RAW DATA.
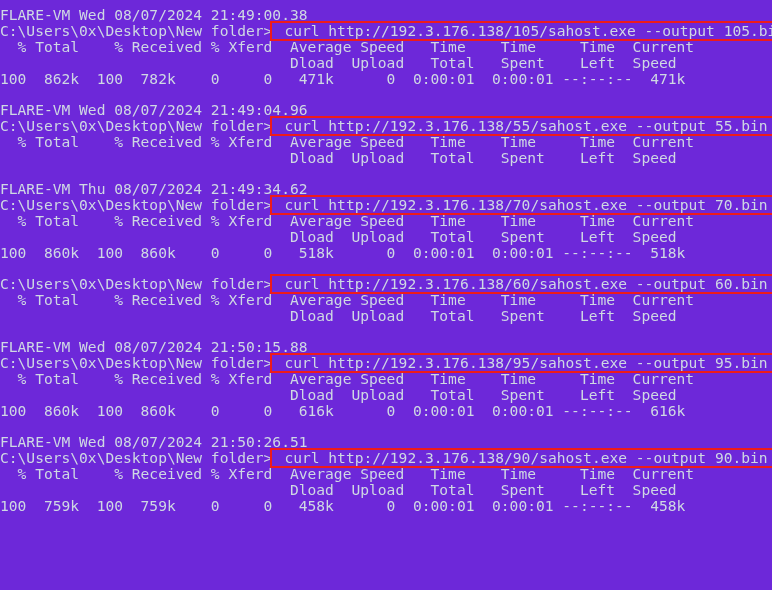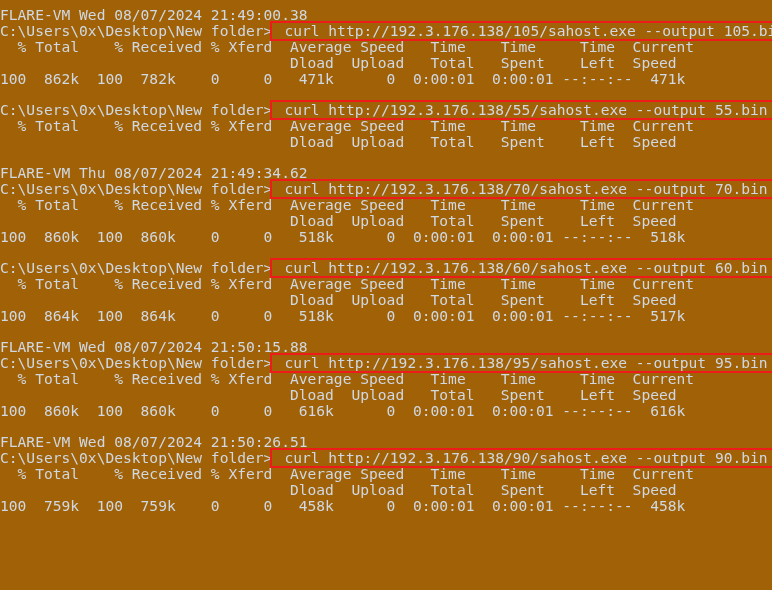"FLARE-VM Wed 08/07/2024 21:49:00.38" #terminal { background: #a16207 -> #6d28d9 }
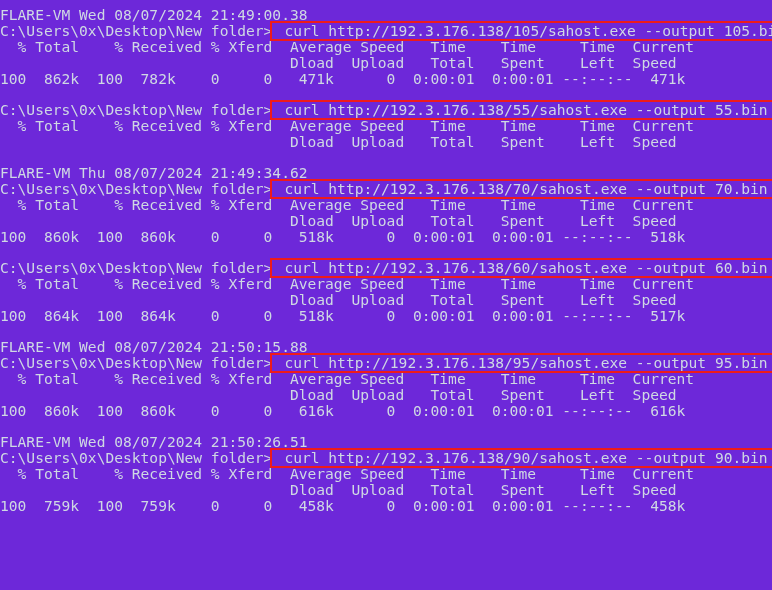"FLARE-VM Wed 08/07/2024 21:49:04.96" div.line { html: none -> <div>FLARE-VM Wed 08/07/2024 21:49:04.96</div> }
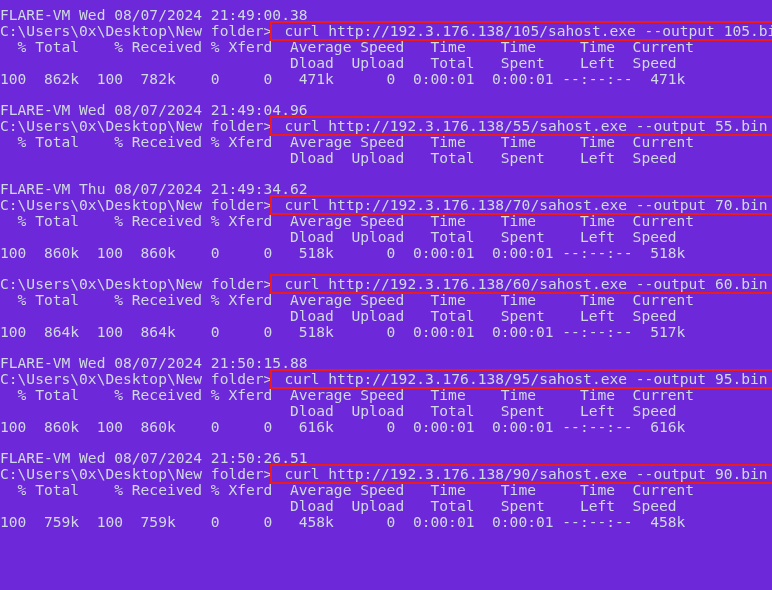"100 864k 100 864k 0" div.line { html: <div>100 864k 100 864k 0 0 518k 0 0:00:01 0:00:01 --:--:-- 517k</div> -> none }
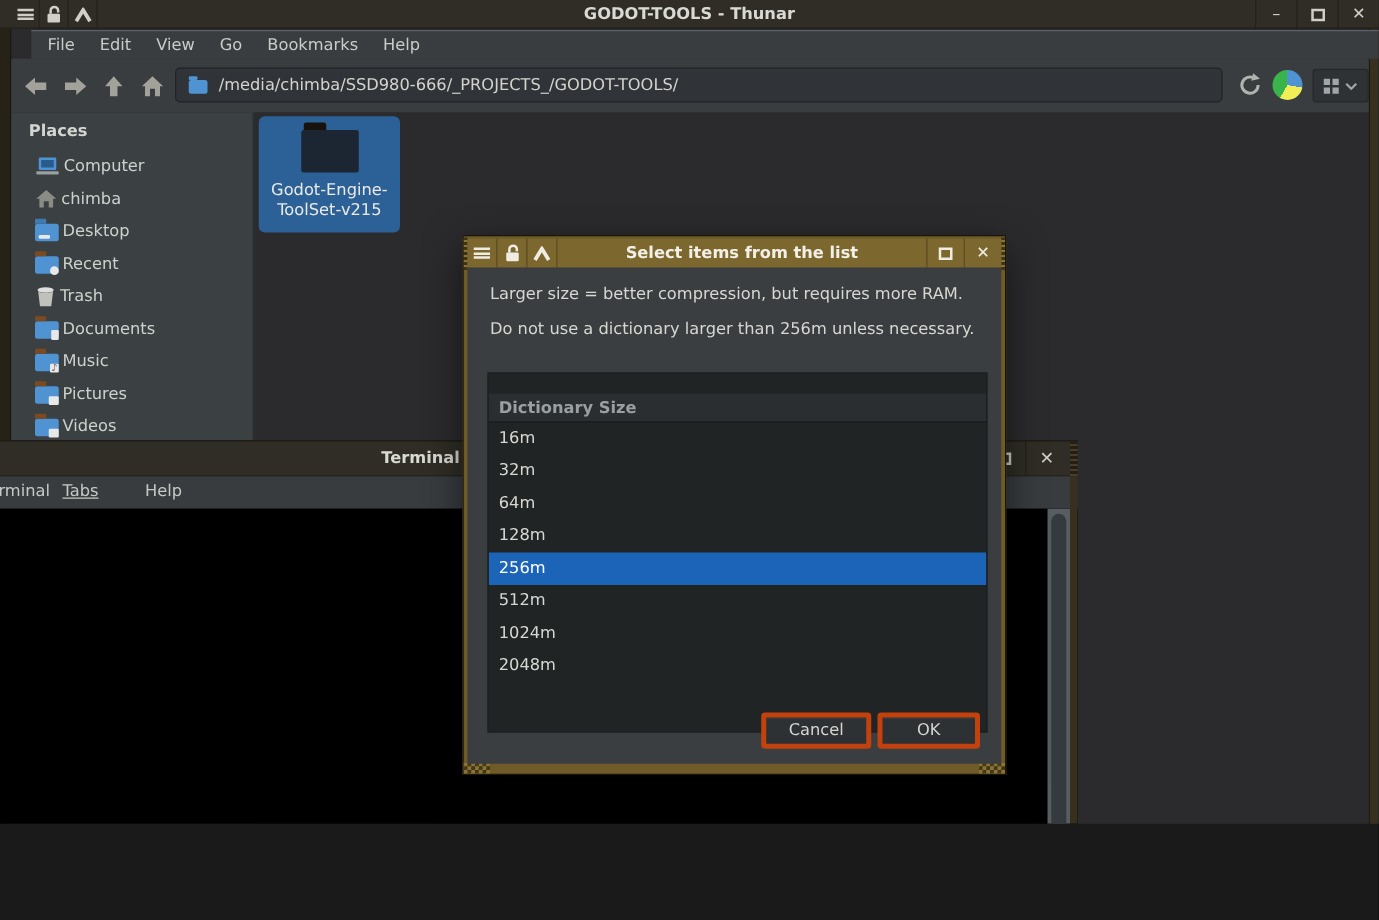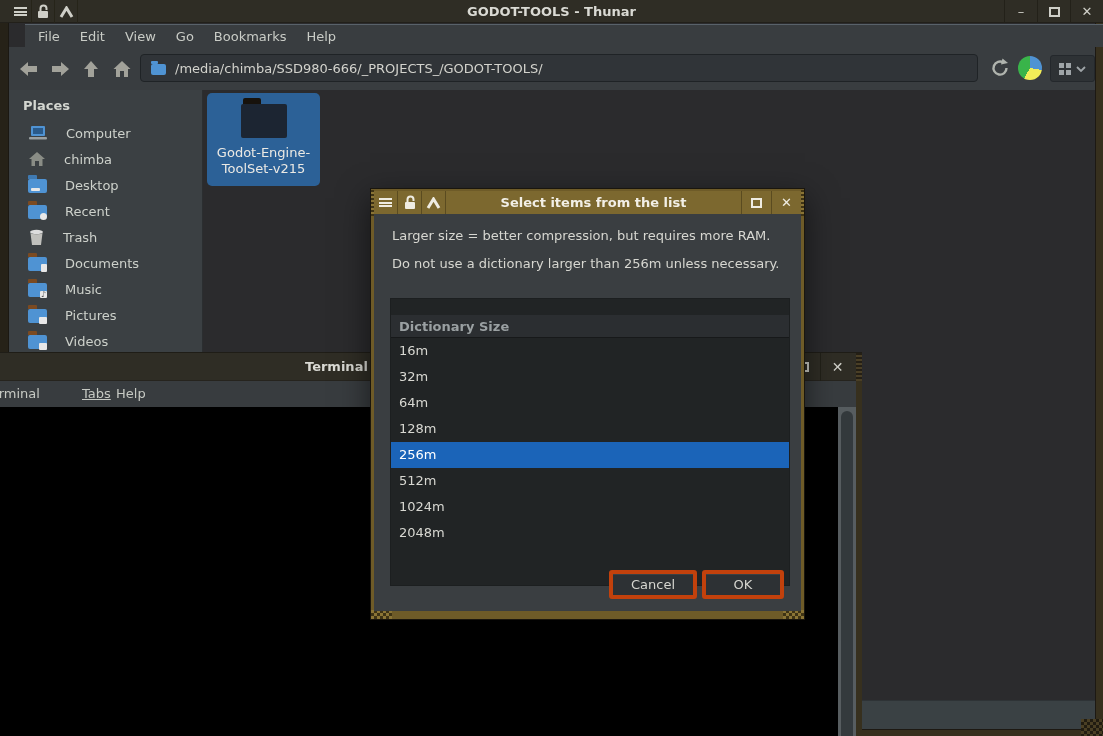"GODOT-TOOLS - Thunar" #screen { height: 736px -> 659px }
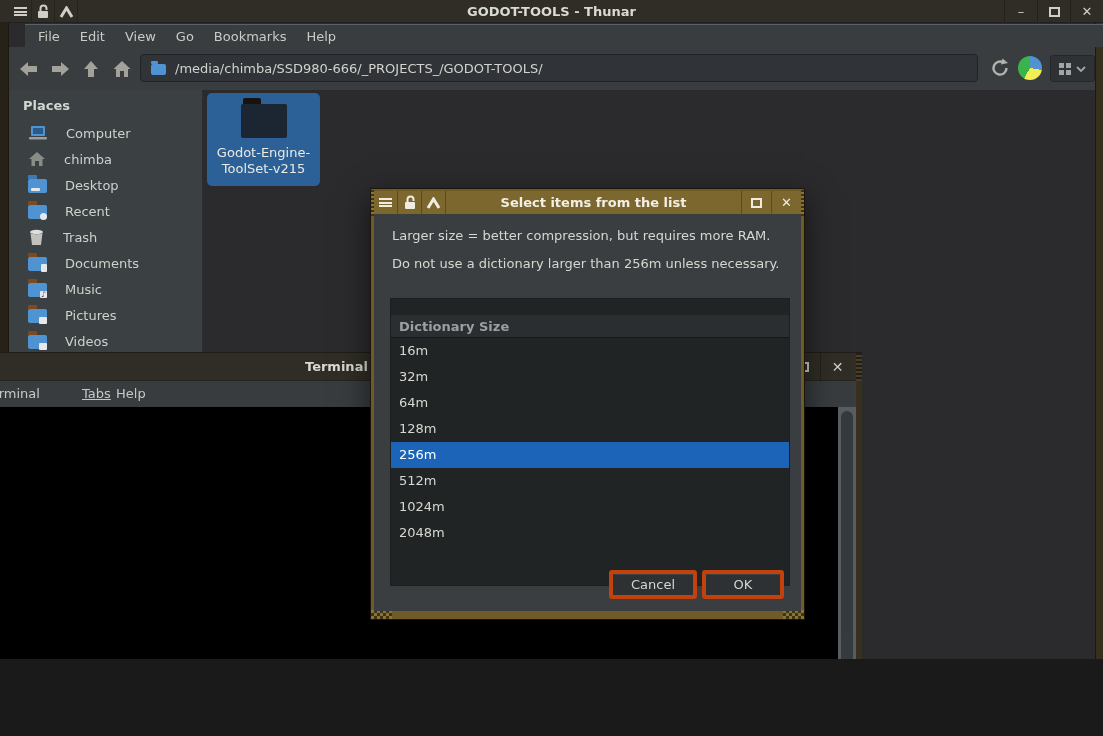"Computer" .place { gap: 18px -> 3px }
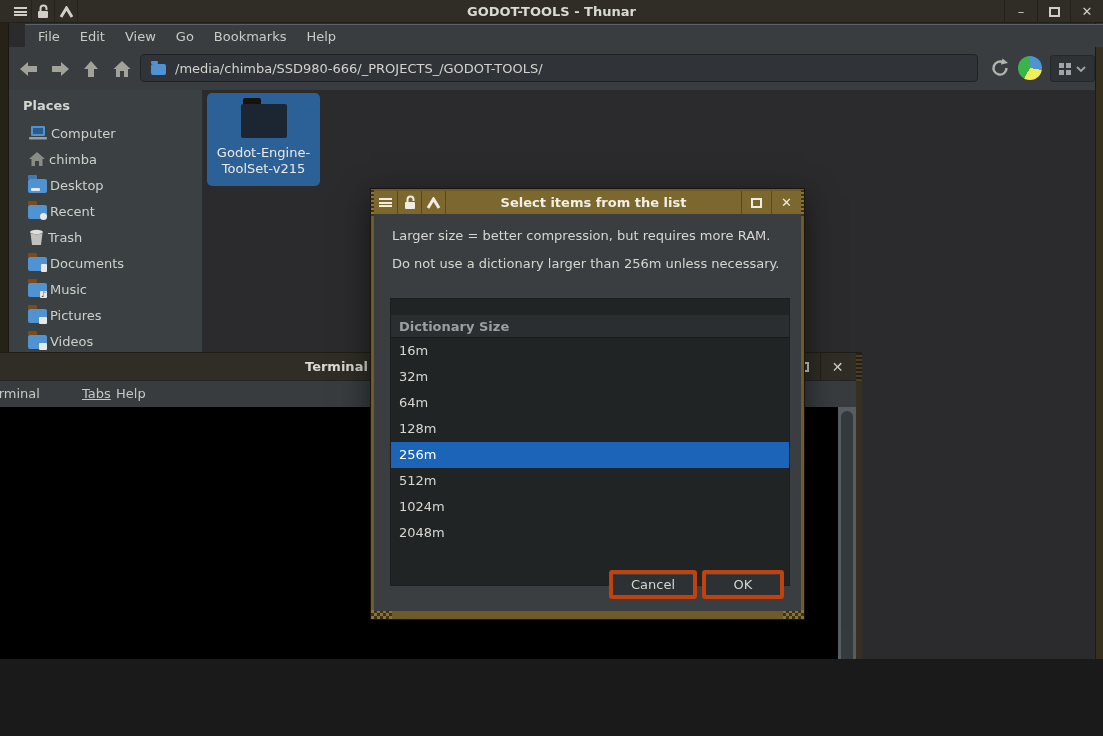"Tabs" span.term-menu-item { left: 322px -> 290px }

HOW TO COMPLETE THIS TASK. All lines above are to be restated word for word, with pictures excluded.

WRITTEN RESPONSE.
"FLARE-VM Wed 08/07/2024 21:49:00.38" #terminal { background: #a16207 -> #6d28d9 }
"FLARE-VM Wed 08/07/2024 21:49:04.96" div.line { html: none -> <div>FLARE-VM Wed 08/07/2024 21:49:04.96</div> }
"100 864k 100 864k 0" div.line { html: <div>100 864k 100 864k 0 0 518k 0 0:00:01 0:00:01 --:--:-- 517k</div> -> none }
"GODOT-TOOLS - Thunar" #screen { height: 736px -> 659px }
"Computer" .place { gap: 18px -> 3px }
"Tabs" span.term-menu-item { left: 322px -> 290px }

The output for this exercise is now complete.